Efek antikolinergik dari AH-1 klasik akan lebih berat dan lebih lama bila diberikan bersama
obat golongan inhibitor monoamin oksidase, seperti isokarboksazid, nialamid, moklobemid,
ranilsipromin, dan fenelzim1,2
KEPUSTAKAAN
1. Soter NA. Antihistamines. Dalam: Freedberg IM, Eisen AZ, Wolff K, Austen KF, Goldsmith LA, Katz SI, penyunting. Fitzpatrick’s dermatology in general medicine. Edisi ke-6. New York: McGraw-Hill Incorporation; 2003.h.2420-6.
2. Greaves MW. Antihistamines. Dalam: Wolverthon SE, penyunting. Comprehensive dermatologic drug therapy. Edisi ke-1. New York: W.B. Saunders Company; 2001.h.360-74.
3. Del Rosso JQ. Antihistamines.

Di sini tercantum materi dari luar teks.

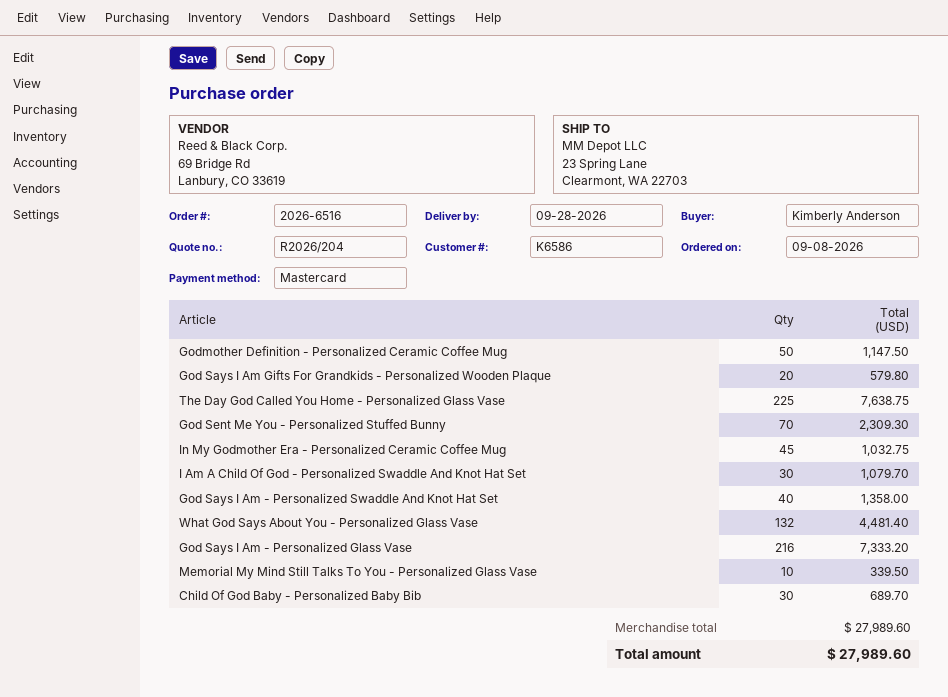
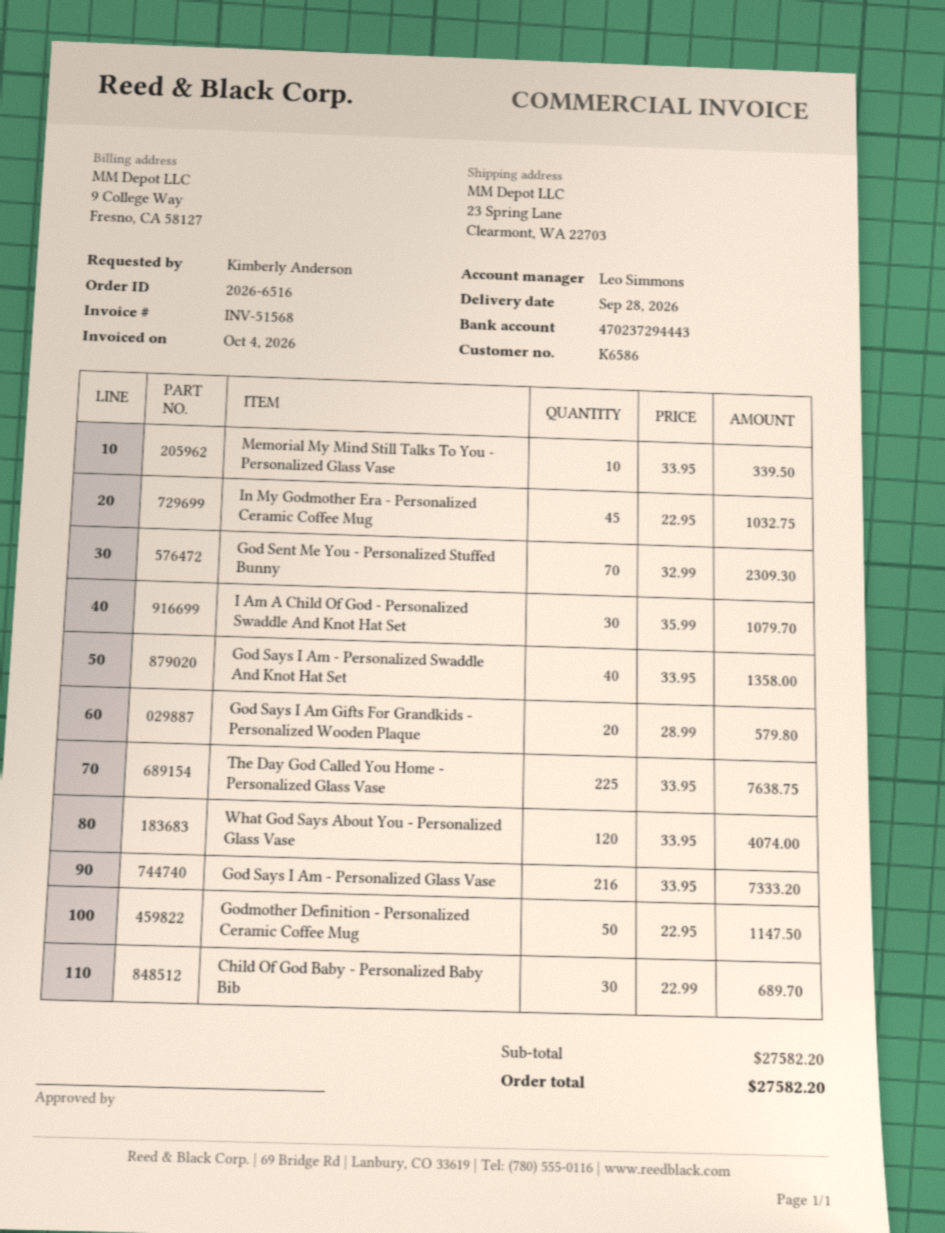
What God Says About You - Personalized Glass Vase: 132 for 4481.40 -> 120 for 4074.00
subtotal: 27989.60 -> 27582.20
total: 27989.60 -> 27582.20

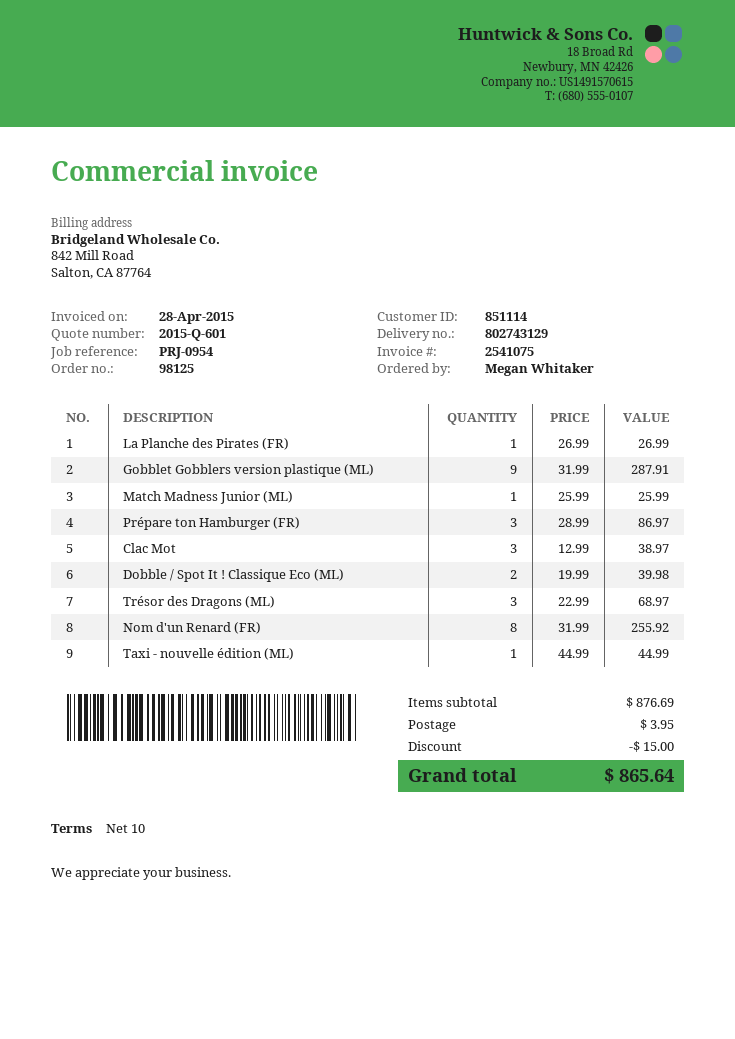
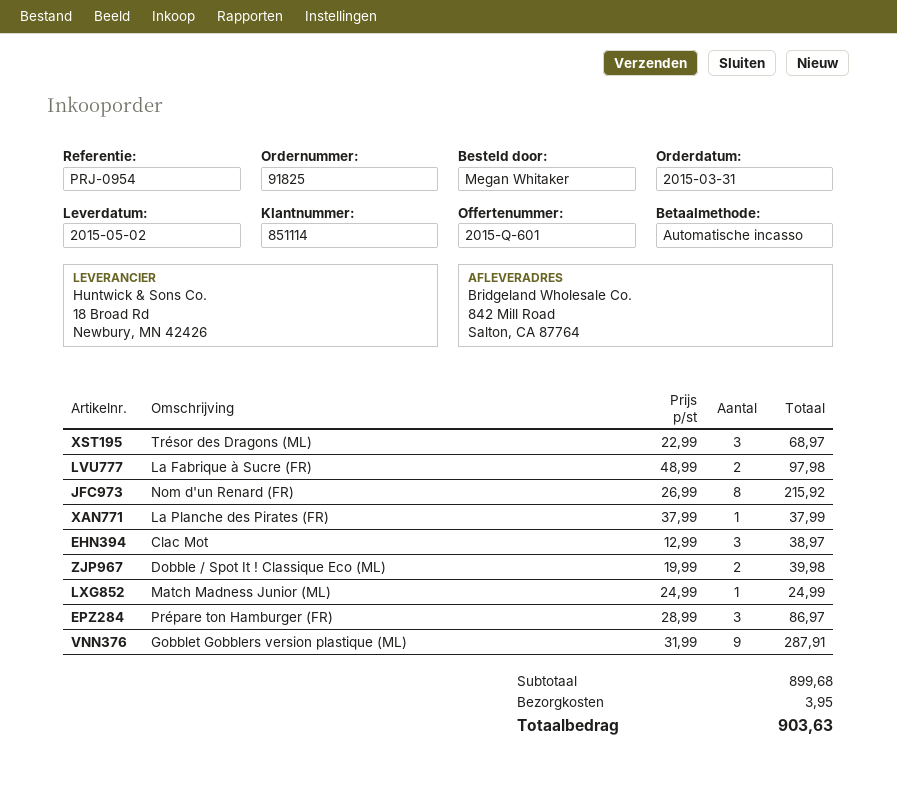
order number: 98125 -> 91825
La Planche des Pirates (FR): 1 x 26.99 = 26.99 -> 1 x 37.99 = 37.99
Match Madness Junior (ML): 1 x 25.99 = 25.99 -> 1 x 24.99 = 24.99
Nom d'un Renard (FR): 8 x 31.99 = 255.92 -> 8 x 26.99 = 215.92
Taxi - nouvelle édition (ML): 1 x 44.99 = 44.99 -> none
La Fabrique à Sucre (FR): none -> 2 x 48.99 = 97.98
subtotal: 876.69 -> 899.68
discount: 15.00 -> none
total: 865.64 -> 903.63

Dalam: Wolverthon SE, Wilkin JK, penyunting. Systemic drugs for skin diseases. Edisi ke-1. Philadelphia: WB Saunders Company; 1991.h.285-321.
4. Arndt KA, Bowers KE. Manual of dermatologic therapeutics with essentials of diagnosis. Edisi ke-6. Philadelphia: WB Saunders Company; 2002.h.294-303.
5. Brown JN, Roberts LJ. Histamines, bradykinin, and their antagonists. Dalam: Wonsiewicz MJ, Morris JM, penyunting. Goodman & Gillman’s the pharmacological basis of therapeutics. Edisi ke-6. New York: Mc Graw-Hill Publisher; 2001.h.645-67.
6. Katzung GB, Julius DJ. Histamine, serotonin, and the ergot alkaloids. Dalam: Katzung BG, penyunting. Basic and clinical pharmacology. Edisi ke-6. San Fransisco: Prentice-Hall International Incorporation; 1995.h.265-91.
7. Mycek MJ, Harvey RA, Champe PC. Pharmacology, autacoids and autacoid antagonists. Edisi ke-2. Philadelphia: Lippincott; 2000.h.419-27.
8. Greaves MW. Antihistamines in dermatology (diakses tanggal 24 Maret 2006). National Skin Centre, Singapore. Tersedia dari: URL:http://www.karger.com.spp.
9. Simons FER, Simons KJ. The pharmacology and use of H-1 receptor antagonist drugs. The new England journal of medicine 1994;330:1-17.